From the Guidelines
Evidence-based treatments for actively suicidal patients should prioritize a combination of immediate safety measures, psychotherapy, and medication, with the first priority being ensuring patient safety through hospitalization or intensive outpatient monitoring, depending on risk level, as recommended by the 2019 U.S. Department of Veterans Affairs and U.S. Department of Defense clinical practice guidelines 1.
Key Components of Treatment
- Psychotherapy: Cognitive Behavioral Therapy for Suicide Prevention (CBT-SP) and Dialectical Behavior Therapy (DBT) have shown significant effectiveness in reducing suicidal ideation and behavior, typically delivered in weekly sessions over 3-6 months 1.
- Medication: Lithium (typically 600-1200mg daily with blood level monitoring) reduces suicide risk particularly in bipolar disorder, and clozapine (starting at 12.5mg and titrating up to 300-450mg daily) is effective for patients with schizophrenia 1.
- Ketamine: A single dose of 0.5mg/kg IV infusion has shown rapid anti-suicidal effects within hours, though effects may be temporary 1.
Non-Pharmacologic Interventions
- Crisis Response Planning: Involves a collaborative approach between patient and clinician to identify clear signs of crisis, self-management skills, and social support 1.
- Safety Planning: Essential component of treatment to reduce access to lethal means and provide a support network for the patient 1.
Importance of Regular Assessment
Regular assessment of suicidal ideation using standardized tools helps track progress and adjust treatment as needed, ensuring the effectiveness of interventions in addressing underlying psychological pain, hopelessness, and cognitive distortions that fuel suicidal thoughts 1.
From the Research
Evidence-Based Treatments for Actively Suicidal Patients
- The implementation of a suicide safety plan is a crucial tool in helping patients with suicidal urges, as it charts the course of action for the patient to follow when experiencing suicidal thoughts 2.

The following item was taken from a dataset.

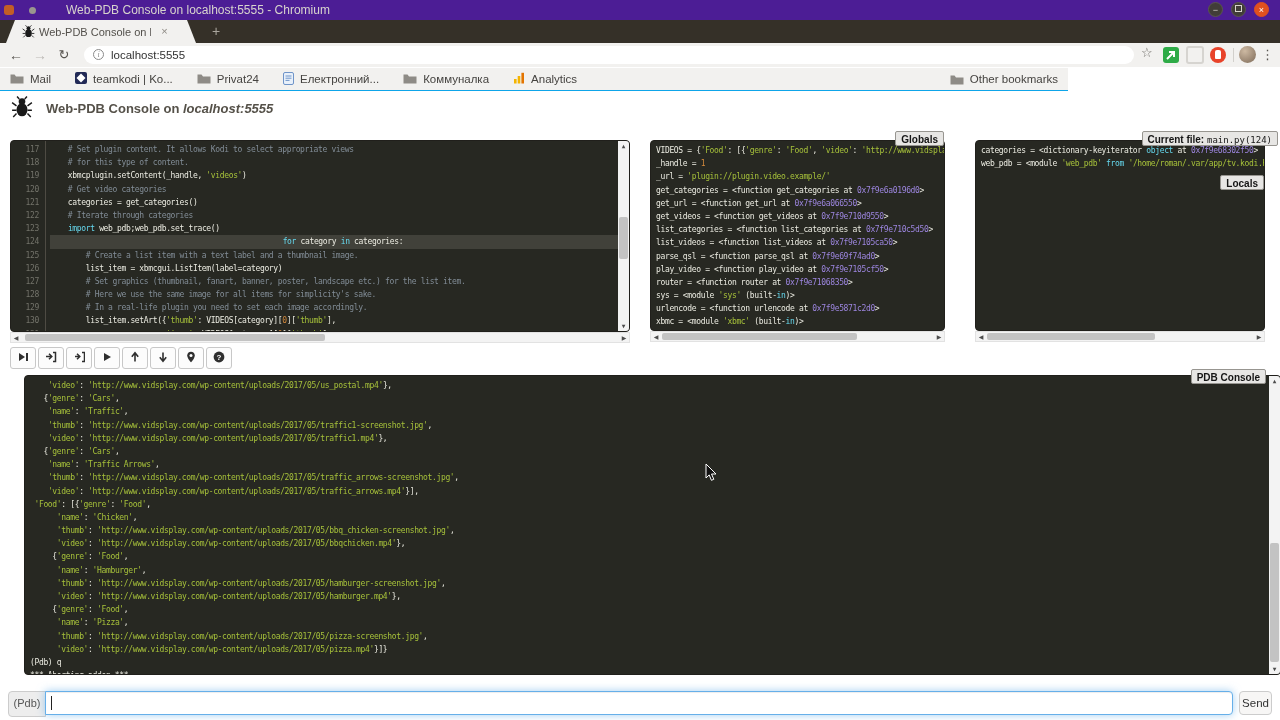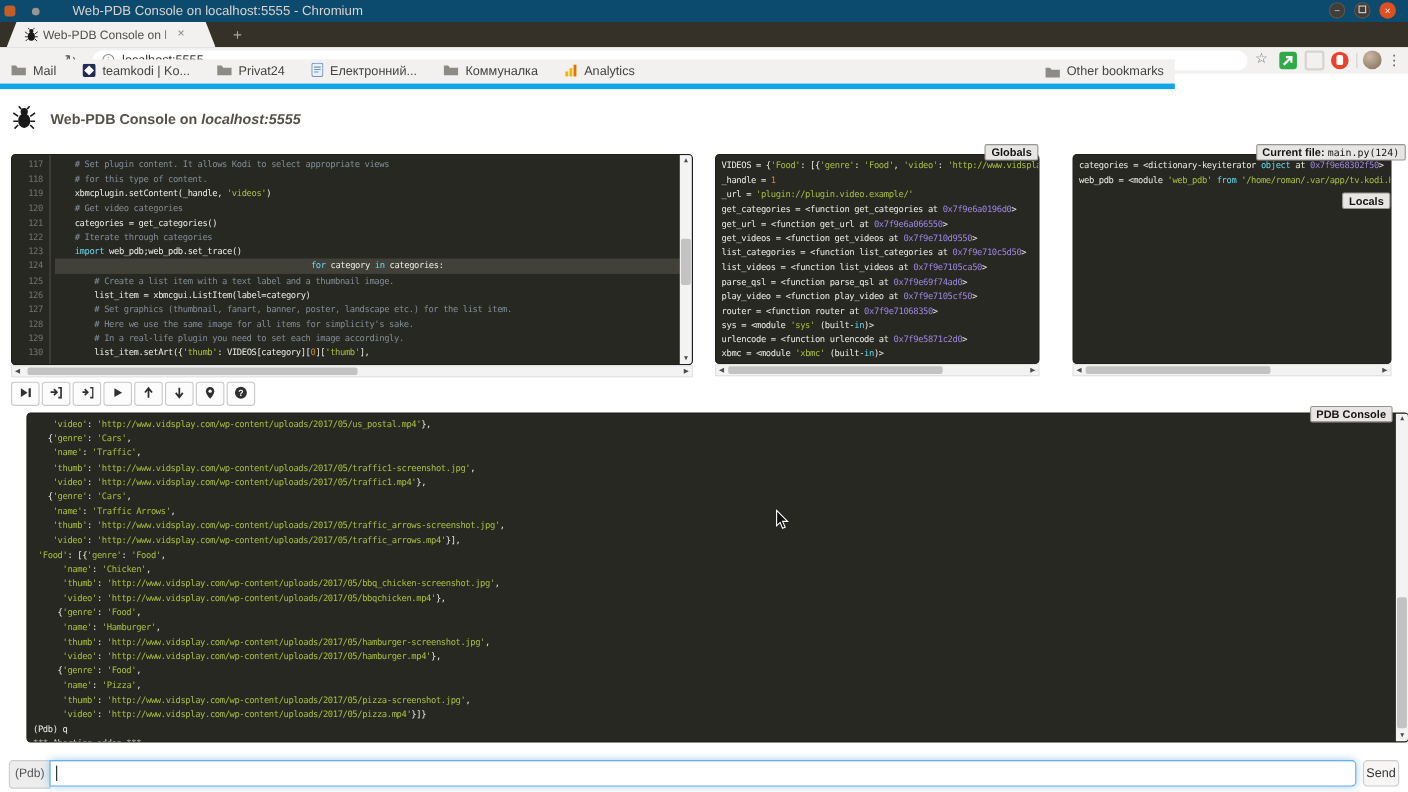"Web-PDB Console on localhost:5555 -" #titlebar { background: #0c4a6e -> #4c1d95 }
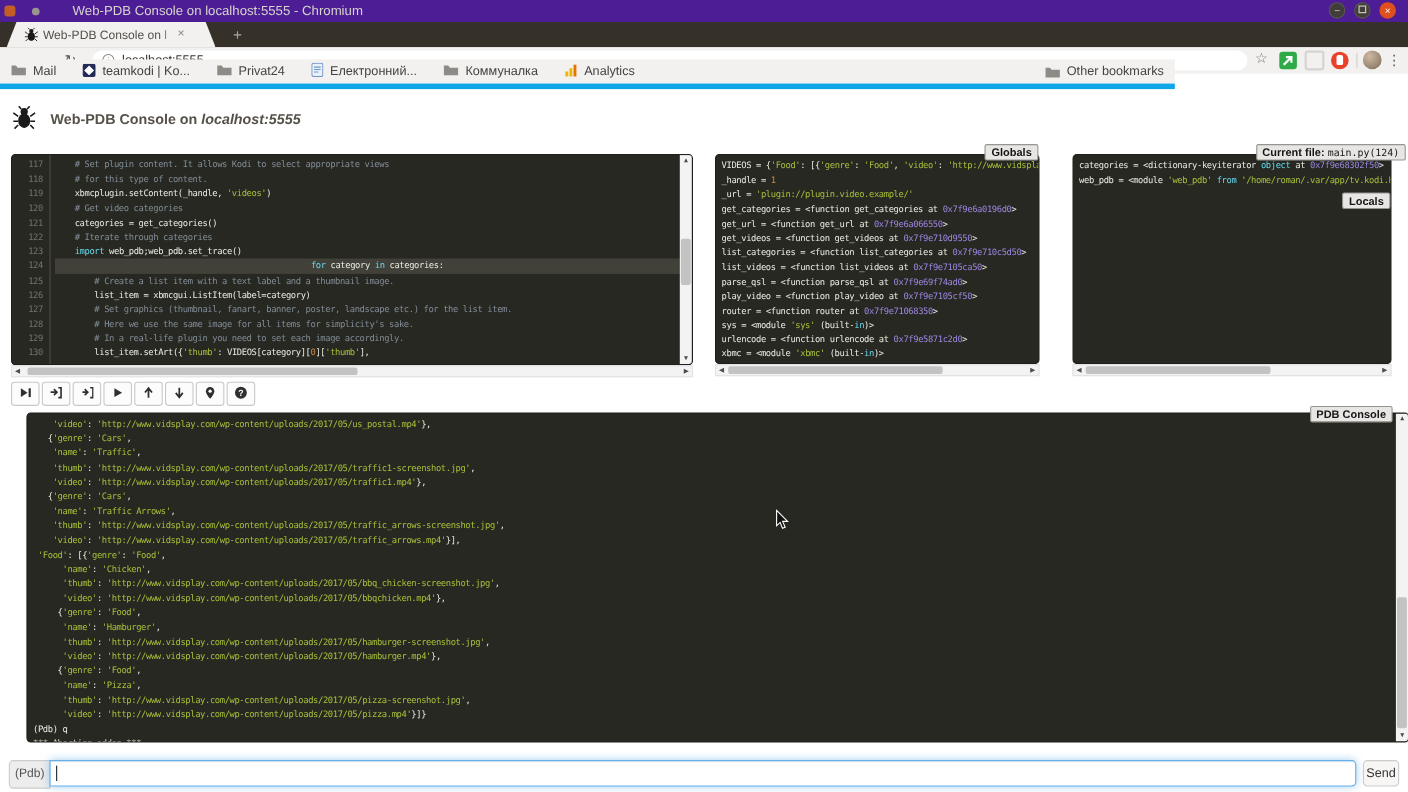"Mail" #bookmarksbar { border-bottom: 5px solid #0ea5e9 -> 1px solid #0ea5e9; top: 54px -> 68px }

- Selective serotonin reuptake inhibitors (SSRIs), such as fluoxetine, have been shown to be effective in reducing suicidality in adults, with some studies suggesting that they may lead to greater improvement and faster resolution of suicidal ideation compared to placebo 3, 4.
- A comprehensive proactive systems approach to treating suicidal patients in an inpatient setting, including formalized suicide assessment, accurate diagnosis, and best practice treatment, has been shown to be effective in preventing suicide 5.
- Combination therapy may be preferable to antidepressant monotherapy when beginning treatment, as it may reduce the risk of suicidal ideation and behavior 6.
- Monitoring for warning signs such as restlessness, ego-dystonic thoughts or urges, and impulsiveness is essential when treating patients with antidepressants, particularly selective serotonin reuptake inhibitors 6.
Key Considerations
- Risk-benefit analysis is crucial when prescribing SSRIs to patients, taking into account the potential treatment effects, adverse effects, and dangers of the illness being treated 4.
- Close monitoring of patients, particularly when starting or increasing antidepressant medication, is essential to detect potential suicidal ideation or behavior 6.